Table 3: Performance of CER applied to the DeepSeek-R1-Distill-Qwen-7B model. Even on a strong reasoning model optimized via Reinforcement Learning (RL), CER still pushes GSM8K accuracy further.

To verify the universality of the method, the authors also tested the recently popular DeepSeek-R1 variant (a reasoning model optimized via Reinforcement Learning). The results show that even for this model, which has been specifically fine-tuned for CoT, CER can still boost GSM8K accuracy from 87.2% to 90.2%.

This implies that the “confidence signals” captured by CER are inherent features universally present inside models, and this information remains available for exploitation even after RLHF training.

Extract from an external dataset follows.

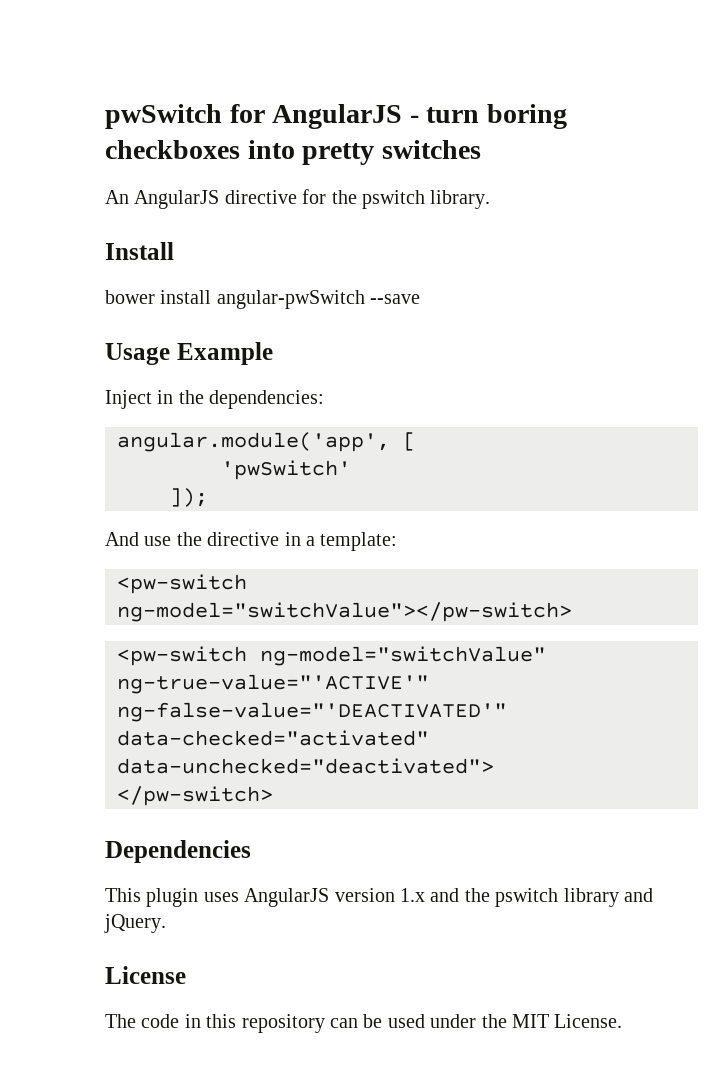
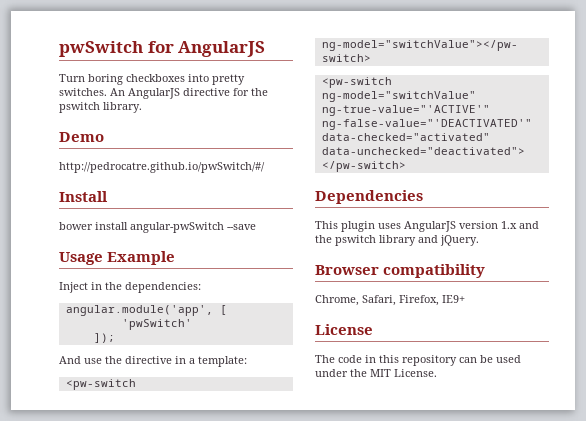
[409,107,480,123] - turn -> [59,74,85,82] // Turn
[381,140,481,159] switches // -> [59,88,107,96] switches.
(491, 199) none -> [59,132,104,142] [59,162,265,173] // Demo // http://pedrocatre.github.io/pwSwitch/#/
(166, 923) none -> [315,264,486,278] [315,295,465,306] // Browser compatibility // Chrome, Safari, Firefox, IE9+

Congratulations on completing the deep dive into this paper! Reviewing the entire architecture of CER (Confidence Enhanced Reasoning), we can see that while its technical implementation is not complex, the insight behind it is profound.

This paper gives us an important revelation: In the reasoning of Large Language Models, the quality of the “process” determines the reliability of the “result.”

The past Self-Consistency (SC) method solved the randomness problem through “majority voting,” but it ignored the subtle voices inside the model—the hesitation and confidence hidden in the Logits. Through a simple and elegant hypothesis—“Only look at key steps, ignore filler noise”—CER successfully proved that we don’t need expensive extra training; we just need to intelligently interpret the signals the model has already given to significantly improve reasoning accuracy.

Final Takeaway

CER teaches us two valuable lessons for engineering practice:

  1. The Power of Structured Data: By forcing the model to output Answer: or Response: tags through Prompts, we can transform unstructured natural language into semi-structured data. This is a key technique for improving system controllability without changing the model architecture.
  2. Logits are an Undervalued Gold Mine: The model’s raw output (Logits) contains much richer information than the final text. Learning how to separate the wheat from the chaff (calculating only the probability of key Tokens) is an effective way for us to squeeze more performance out of existing models.

Finally, although CER performs brilliantly on mathematical reasoning, experiments also show its limitations on pure knowledge retrieval tasks. This reminds us that confidence can filter “logical fallacies,” but it cannot conjure “missing knowledge” out of thin air.